Nine and a half hours and three movies later we touched down in Bangalore. I didn't quite do the Pope kissing of the tarmac thing, but was rather pleased to have arrived safe and sound.

Now I also mentioned that I’m not a good passenger in a car. Anyone who has visited India or indeed watched the Top Gear India special will immediately see my next issue. Let's just say the driving in India is somewhat different to the disciplined lane control and traffic signal culture we are used to here in the UK!

There were horns beeping, with trucks, bikes and cars coming at us from all directions. I think I saw more nearmisses during my journey from the airport to the city than I have seen in 25 years of driving here. It was a big relief to arrive at the hotel and begin being transported by my own two feet.

Anyway, the point of my visit - aside from board meetings for our Indian subsidiaries - was to meet our staff out there and get a comprehensive understanding of our operations, whilst also presenting to the staff a vision for the future of the group.

Whilst in India, I found a number of things that really pleased me:

  1. You get used to the traffic, and rather shockingly, driving in the UK seems rather boring when you get back.
  2. Our staff out there care passionately about doing a good job, for both the company and our customers.
  3. The level of education in India puts the UK to shame.
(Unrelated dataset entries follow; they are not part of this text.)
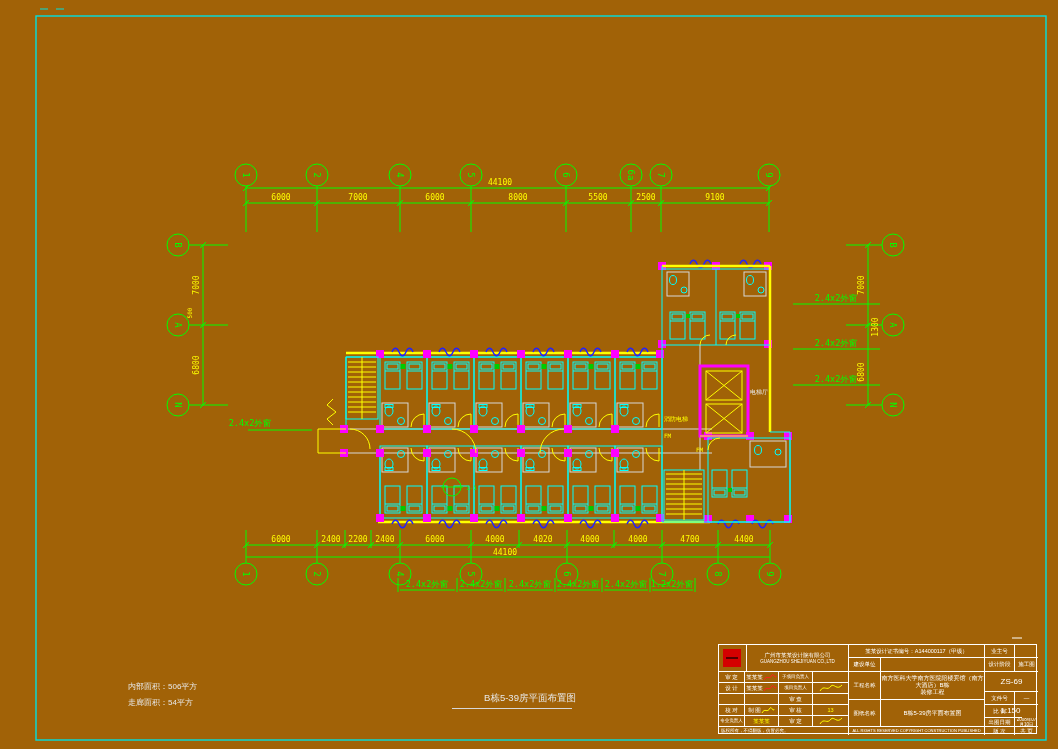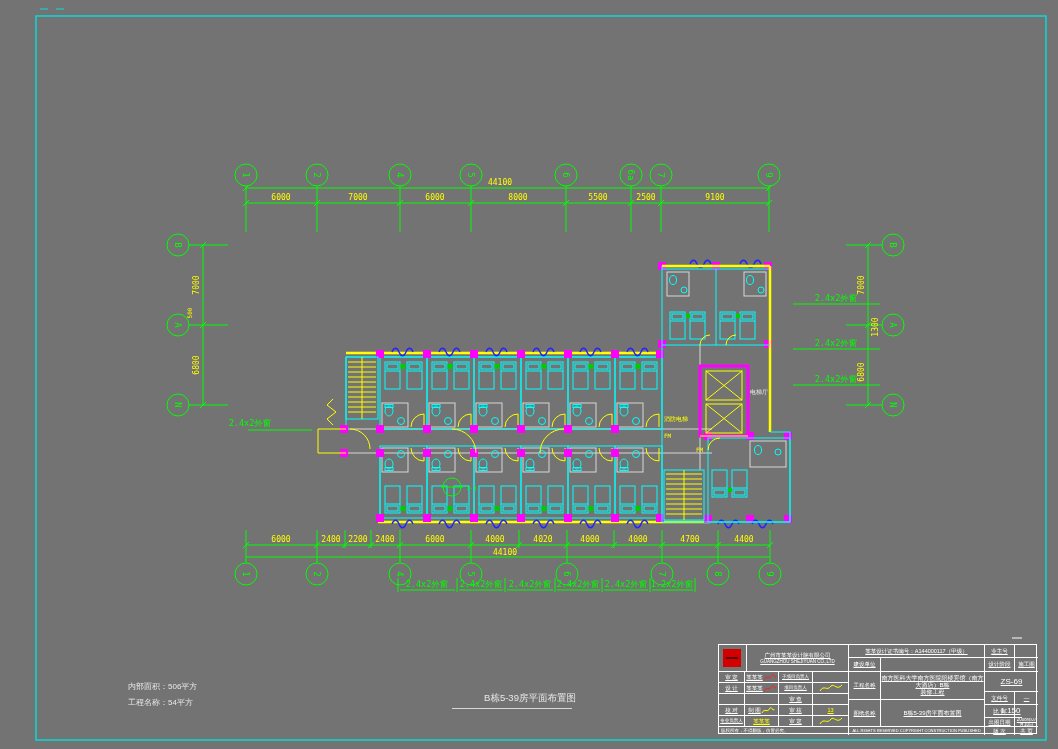--- a/index.html
+++ b/index.html
@@ -1,36 +1,36 @@
 <!DOCTYPE html>
 <html><head>
 <meta charset="utf-8">
 <style>
   html,body{margin:0;padding:0;background:#000;width:1058px;height:749px;overflow:hidden;
     font-family:"Liberation Sans", sans-serif;}
-  #stage{position:relative;width:1058px;height:749px;background:#737373;}
+  #stage{position:relative;width:1058px;height:749px;background:#a16207;}
   svg text{font-family:"DejaVu Sans Mono", monospace;}
   .g{stroke:#00ff00;fill:none;stroke-width:1;}
   .y{stroke:#ffff00;fill:none;stroke-width:1;}
   .yt{stroke:#ffff00;fill:none;stroke-width:2.5;}
   .c{stroke:#00ffff;fill:none;stroke-width:1;}
   .m{stroke:#ff00ff;fill:none;stroke-width:3;}
   .w{stroke:#d8d8d8;fill:none;stroke-width:1;}
   .b{stroke:#2323ff;fill:none;stroke-width:1.4;}
   .dim{fill:#ffff00;font-size:8px;text-anchor:middle;}
   .dims{fill:#ffff00;font-size:6px;text-anchor:middle;}
   .bub{fill:#00ff00;font-size:9px;text-anchor:middle;}
   .glab{fill:#00ff00;font-size:8.5px;text-anchor:middle;}
   .wt{fill:#e8e8e8;}
   .yt2{fill:#ffff00;}
   
   .tb{position:absolute;left:718px;top:644px;width:319px;height:90px;border:1px solid #fff;box-sizing:border-box;color:#fff;}
   .cell{position:absolute;box-sizing:border-box;border-right:1px solid #fff;border-bottom:1px solid #fff;
     font-size:5.5px;line-height:1.15;color:#fff;display:flex;align-items:center;justify-content:center;
-    text-align:center;overflow:hidden;text-decoration:underline;}
+    text-align:center;overflow:hidden;}
   .cell.lft{justify-content:flex-start;padding-left:2px;text-align:left;}
   .big{font-size:8px;}
   .logo{position:absolute;left:4px;top:4px;width:18px;height:18px;background:#d40000;}
   .logo:after{content:"";position:absolute;left:3px;top:8px;width:12px;height:2px;background:#500;}
   .sigsvg{display:inline-block;vertical-align:middle;}
   .note1{position:absolute;left:128px;top:681px;width:180px;color:#e8e8e8;font-size:8px;}
   .note2{position:absolute;left:128px;top:697px;width:180px;color:#e8e8e8;font-size:8px;}
   .cap{position:absolute;left:420px;top:692px;width:220px;color:#e8e8e8;font-size:9.5px;text-align:center;}
   .capline{position:absolute;left:452px;top:708px;width:120px;border-top:1px solid #d8d8d8;}
 </style>
@@ -416,21 +416,21 @@
       <text x="750" y="394" class="wt" font-size="6">电梯厅</text>
       <text x="664" y="421" class="yt2" font-size="6">消防电梯</text>
       <text x="664" y="438" class="yt2" font-size="6">FM</text>
       <text x="696" y="452" class="yt2" font-size="6">FM</text>
     </g>
   </g>
 </svg>
 
 
 <div class="note1">内部面积：506平方</div>
-<div class="note2">工程名称：54平方</div>
+<div class="note2">走廊面积：54平方</div>
 <div class="cap">B栋5-39房平面布置图</div>
 <div class="capline"></div>
 
 
 <div class="tb">
 
   <div class="cell" style="left:0;top:0;width:28px;height:27px;">
     <div class="logo"></div>
   </div>
   <div class="cell" style="left:28px;top:0;width:102px;height:27px;flex-direction:column;">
In Pune University alone, there are 500,000 degree graduates every year, with close to 3 million nationwide.
  4. The sense of culture in India is wonderful, from office workers to the poorer people on the streets, everyone has a smile on their face, happy to pass the time of day with you. Compare that to rush hour back home...
  5. The food is great, but of course it helps if you enjoy spicy meals. Meat and two veg seem quite bland now.
  6. I can fly. Not literally of course, but I will need to travel to India at least every three months for board meetings and I am already looking forward to my next trip.

Since returning, I have delivered similar presentations to our staff in Kent (who are also fab by the way) and next month I am off to visit our subsidiaries in the Channel Islands.

And will I be flying? No, the planes to Jersey are too small for me; the fast cat from Weymouth will be my chosen chariot!